What the exercise asks | Below are the entries to work from; restate word for word the portion that opens with the line containing "світ ті, хто" and closes with the line containing "місто? Що жили", keeping both.

(Saved data entries)
====
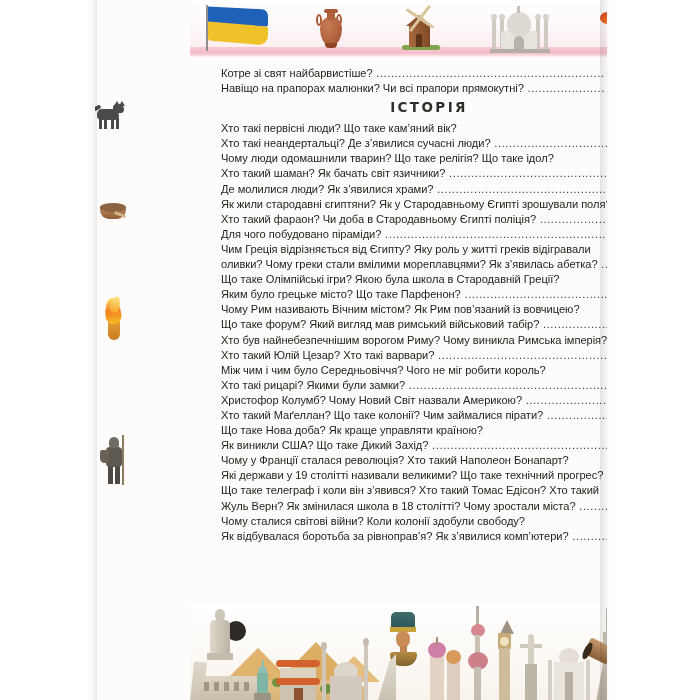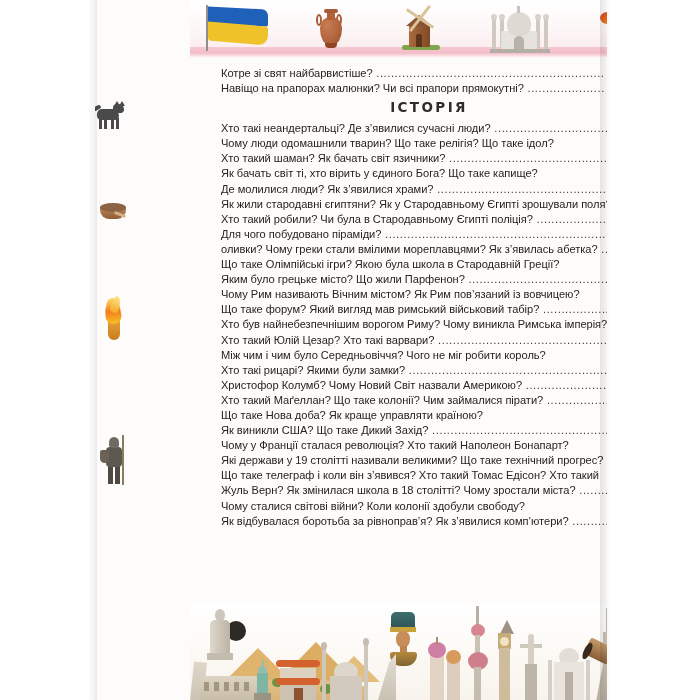--- a/index.html
+++ b/index.html
@@ -351,31 +351,32 @@
       <div class="kn-shield"></div>
     </div>
 
     <div class="toc">
       <div id="toc-pre">
           <div class="entry"><span class="q">Котре зі свят найбарвистіше?</span><span class="leader"> ..............................................................</span></div>
           <div class="entry"><span class="q">Навіщо на прапорах малюнки? Чи всі прапори прямокутні?</span><span class="leader"> .....................</span></div>
         </div>
       <div class="section-head">ІСТОРІЯ</div>
       <div id="toc-list">
+          <div class="entry"><span class="q">Хто такі первісні люди? Що таке кам’яний вік?</span><span class="pages"></span></div>
           <div class="entry"><span class="q">Хто такі неандертальці? Де з’явилися сучасні люди?</span><span class="leader"> ..........................................</span></div>
           <div class="entry"><span class="q">Чому люди одомашнили тварин? Що таке релігія? Що таке ідол?</span><span class="pages"></span></div>
           <div class="entry"><span class="q">Хто такий шаман? Як бачать світ язичники?</span><span class="leader"> .................................................</span></div>
-          <div class="entry"><span class="q">Як бачать світ ті, хто вірить у єдиного Бога? Що таке капище?</span><span class="pages"></span></div>
           <div class="entry"><span class="q">Де молилися люди? Як з’явилися храми?</span><span class="leader"> .....................................................</span></div>
           <div class="entry"><span class="q">Як жили стародавні єгиптяни? Як у Стародавньому Єгипті зрошували поля?</span><span class="pages"></span></div>
-          <div class="entry"><span class="q">Хто такий робили? Чи була в Стародавньому Єгипті поліція?</span><span class="leader"> ..............................</span></div>
+          <div class="entry"><span class="q">Хто такий фараон? Чи доба в Стародавньому Єгипті поліція?</span><span class="leader"> ..............................</span></div>
           <div class="entry"><span class="q">Для чого побудовано піраміди?</span><span class="leader"> .................................................................</span></div>
+          <div class="entry"><span class="q">Чим Греція відрізняється від Єгипту? Яку роль у житті греків відігравали</span><span class="pages"></span></div>
           <div class="entry"><span class="q">оливки? Чому греки стали вмілими мореплавцями? Як з’явилась абетка?</span><span class="leader"> ........</span></div>
           <div class="entry"><span class="q">Що таке Олімпійські ігри? Якою була школа в Стародавній Греції?</span><span class="pages"></span></div>
-          <div class="entry"><span class="q">Яким було грецьке місто? Що жили Парфенон?</span><span class="leader"> ..............................................</span></div>
+          <div class="entry"><span class="q">Яким було грецьке місто? Що таке Парфенон?</span><span class="leader"> ..............................................</span></div>
           <div class="entry"><span class="q">Чому Рим називають Вічним містом? Як Рим пов’язаний із вовчицею?</span><span class="pages"></span></div>
           <div class="entry"><span class="q">Що таке форум? Який вигляд мав римський військовий табір?</span><span class="leader"> ...........................</span></div>
           <div class="entry"><span class="q">Хто був найнебезпечнішим ворогом Риму? Чому виникла Римська імперія?</span><span class="pages"></span></div>
           <div class="entry"><span class="q">Хто такий Юлій Цезар? Хто такі варвари?</span><span class="leader"> ...................................................</span></div>
           <div class="entry"><span class="q">Між чим і чим було Середньовіччя? Чого не міг робити король?</span><span class="pages"></span></div>
           <div class="entry"><span class="q">Хто такі рицарі? Якими були замки?</span><span class="leader"> ........................................................</span></div>
           <div class="entry"><span class="q">Христофор Колумб? Чому Новий Світ назвали Америкою?</span><span class="leader"> ...............................</span></div>
           <div class="entry"><span class="q">Хто такий Маґеллан? Що таке колонії? Чим займалися пірати?</span><span class="leader"> ........................</span></div>
           <div class="entry"><span class="q">Що таке Нова доба? Як краще управляти країною?</span><span class="pages"></span></div>
           <div class="entry"><span class="q">Як виникли США? Що таке Дикий Захід?</span><span class="leader"> .....................................................</span></div>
====
Exercise solution |
-          <div class="entry"><span class="q">Як бачать світ ті, хто вірить у єдиного Бога? Що таке капище?</span><span class="pages"></span></div>
           <div class="entry"><span class="q">Де молилися люди? Як з’явилися храми?</span><span class="leader"> .....................................................</span></div>
           <div class="entry"><span class="q">Як жили стародавні єгиптяни? Як у Стародавньому Єгипті зрошували поля?</span><span class="pages"></span></div>
-          <div class="entry"><span class="q">Хто такий робили? Чи була в Стародавньому Єгипті поліція?</span><span class="leader"> ..............................</span></div>
+          <div class="entry"><span class="q">Хто такий фараон? Чи доба в Стародавньому Єгипті поліція?</span><span class="leader"> ..............................</span></div>
           <div class="entry"><span class="q">Для чого побудовано піраміди?</span><span class="leader"> .................................................................</span></div>
+          <div class="entry"><span class="q">Чим Греція відрізняється від Єгипту? Яку роль у житті греків відігравали</span><span class="pages"></span></div>
           <div class="entry"><span class="q">оливки? Чому греки стали вмілими мореплавцями? Як з’явилась абетка?</span><span class="leader"> ........</span></div>
           <div class="entry"><span class="q">Що таке Олімпійські ігри? Якою була школа в Стародавній Греції?</span><span class="pages"></span></div>
-          <div class="entry"><span class="q">Яким було грецьке місто? Що жили Парфенон?</span><span class="leader"> ..............................................</span></div>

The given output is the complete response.